_RAW DATA_
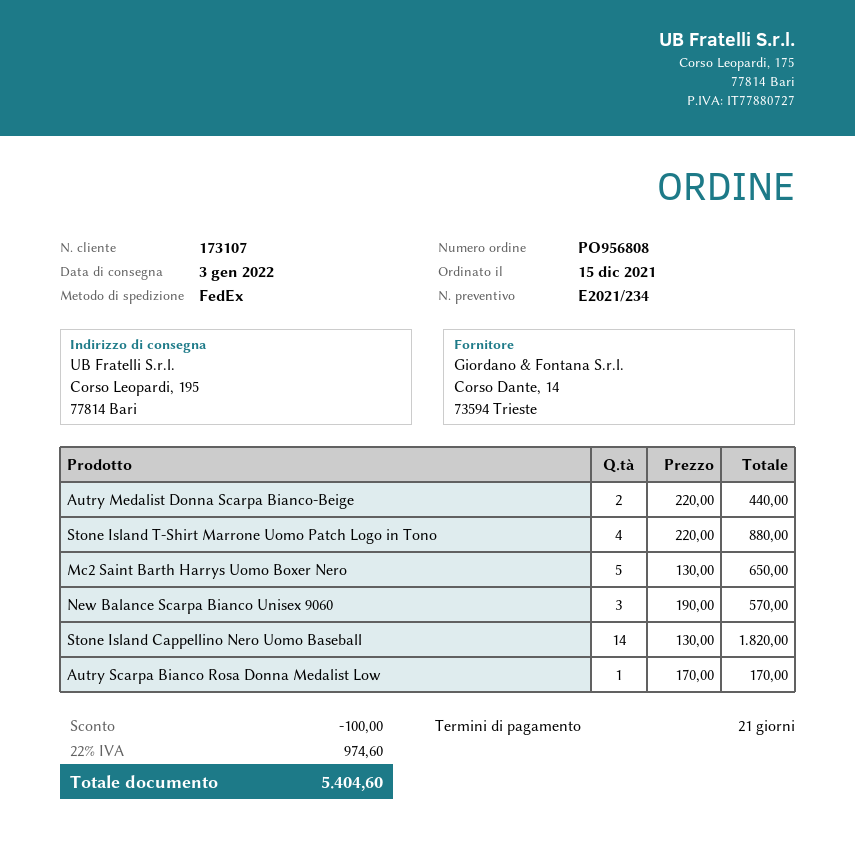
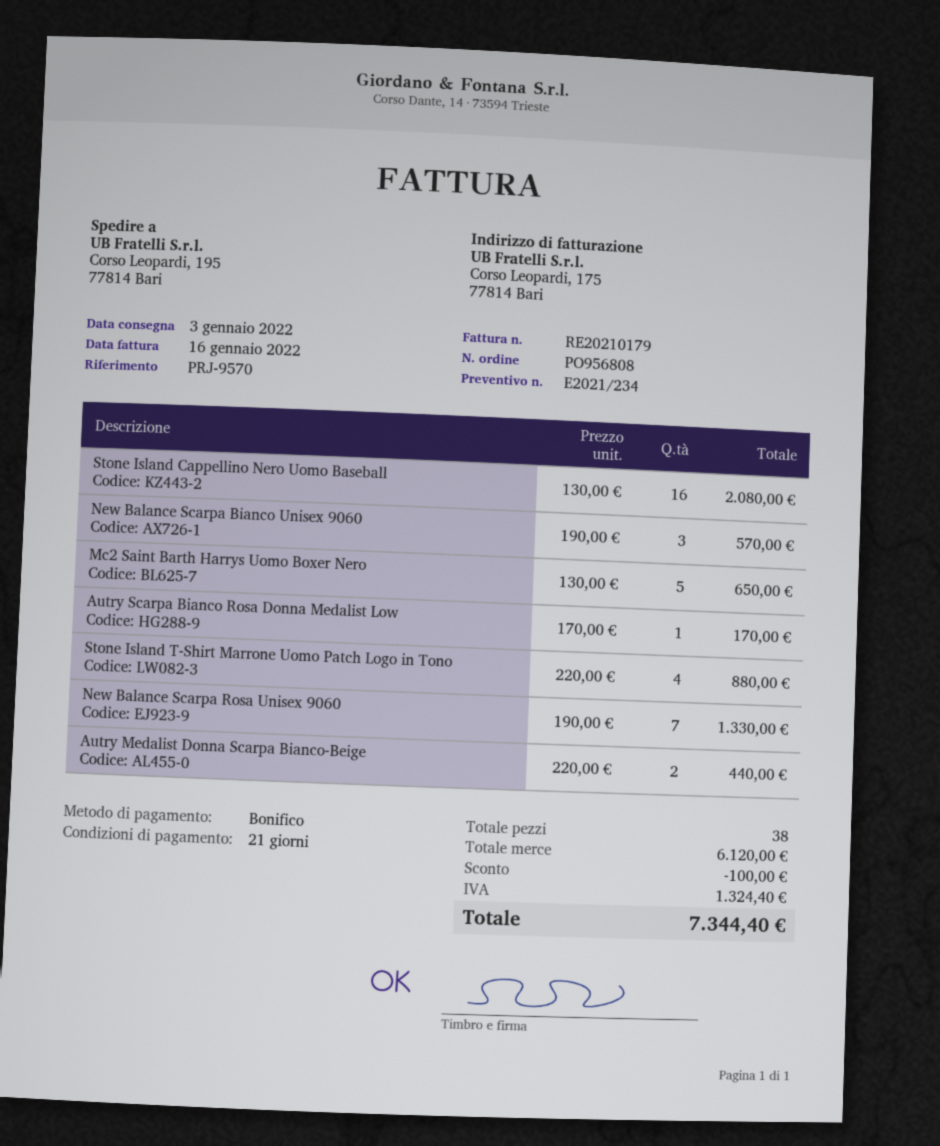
Stone Island Cappellino Nero Uomo Baseball: 14 x 130.00 = 1820.00 -> 16 x 130.00 = 2080.00
New Balance Scarpa Rosa Unisex 9060: none -> 7 x 190.00 = 1330.00
tax: 974.60 -> 1324.40
total: 5404.60 -> 7344.40

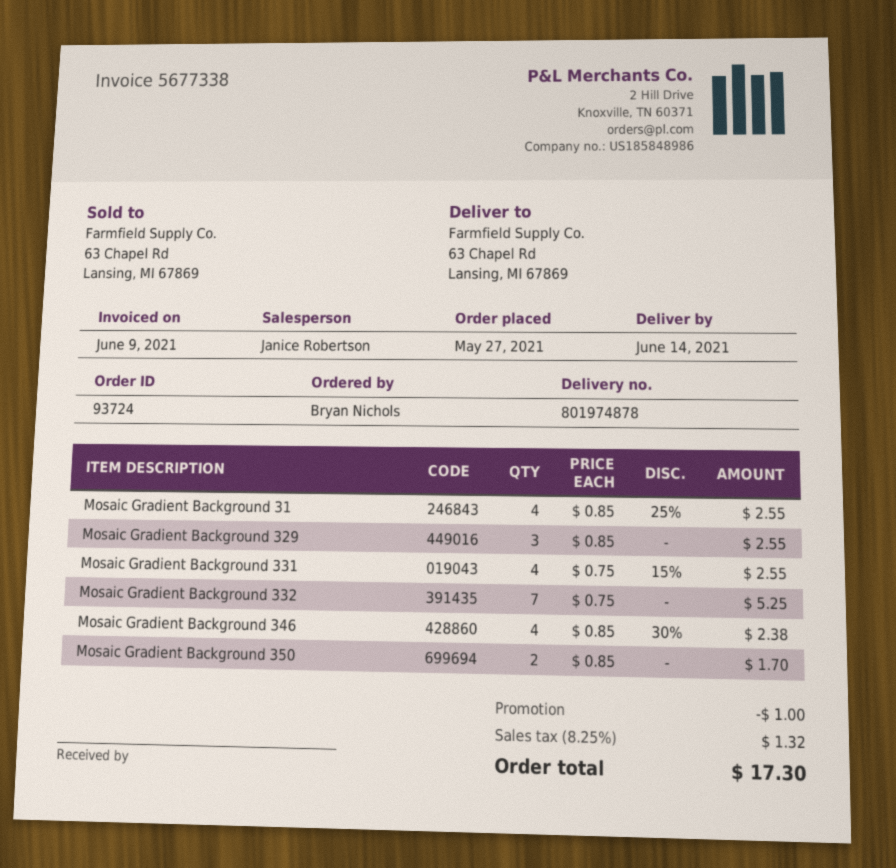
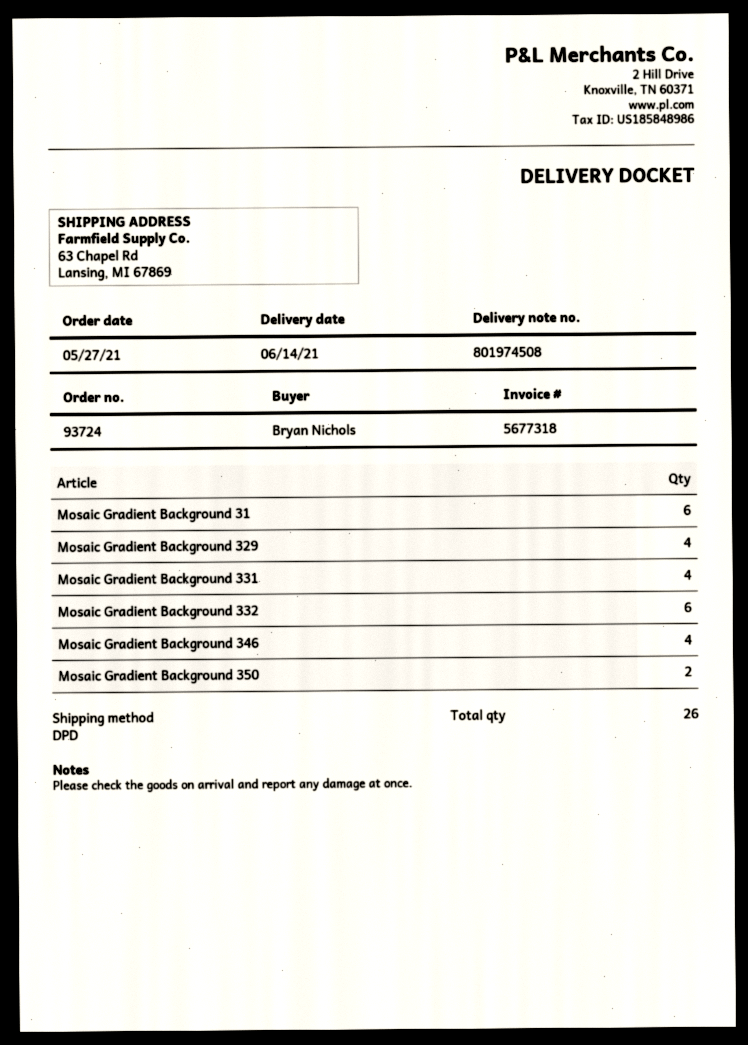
delivery note number: 801974878 -> 801974508
invoice number: 5677338 -> 5677318
Mosaic Gradient Background 31: 4 -> 6
Mosaic Gradient Background 329: 3 -> 4
Mosaic Gradient Background 332: 7 -> 6

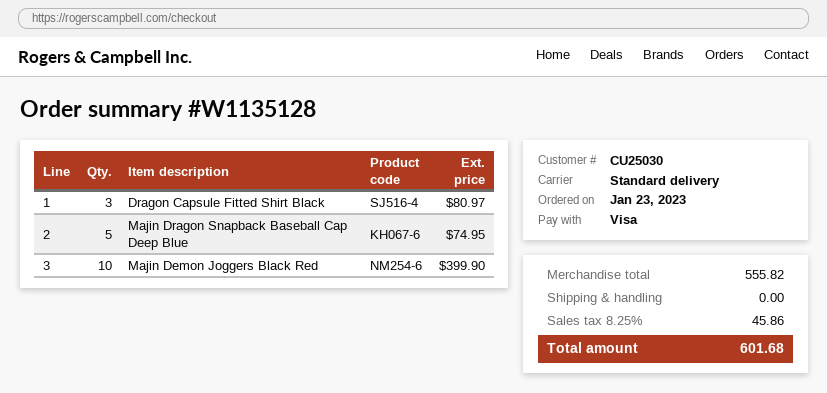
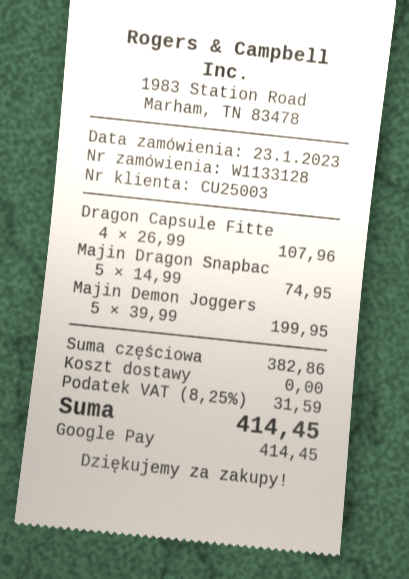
order number: W1135128 -> W1133128
customer number: CU25030 -> CU25003
payment method: Visa -> Google Pay
Dragon Capsule Fitted Shirt Black: 3 for 80.97 -> 4 for 107.96
Majin Demon Joggers Black Red: 10 for 399.90 -> 5 for 199.95
subtotal: 555.82 -> 382.86
tax: 8.25% = 45.86 -> 8.25% = 31.59
total: 601.68 -> 414.45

_GOAL OF THE EXERCISE_
Look through the entries for lines containing the word "Black" and return each one.

_ANSWER TO THIS EXERCISE_
Dragon Capsule Fitted Shirt Black: 3 for 80.97 -> 4 for 107.96
Majin Demon Joggers Black Red: 10 for 399.90 -> 5 for 199.95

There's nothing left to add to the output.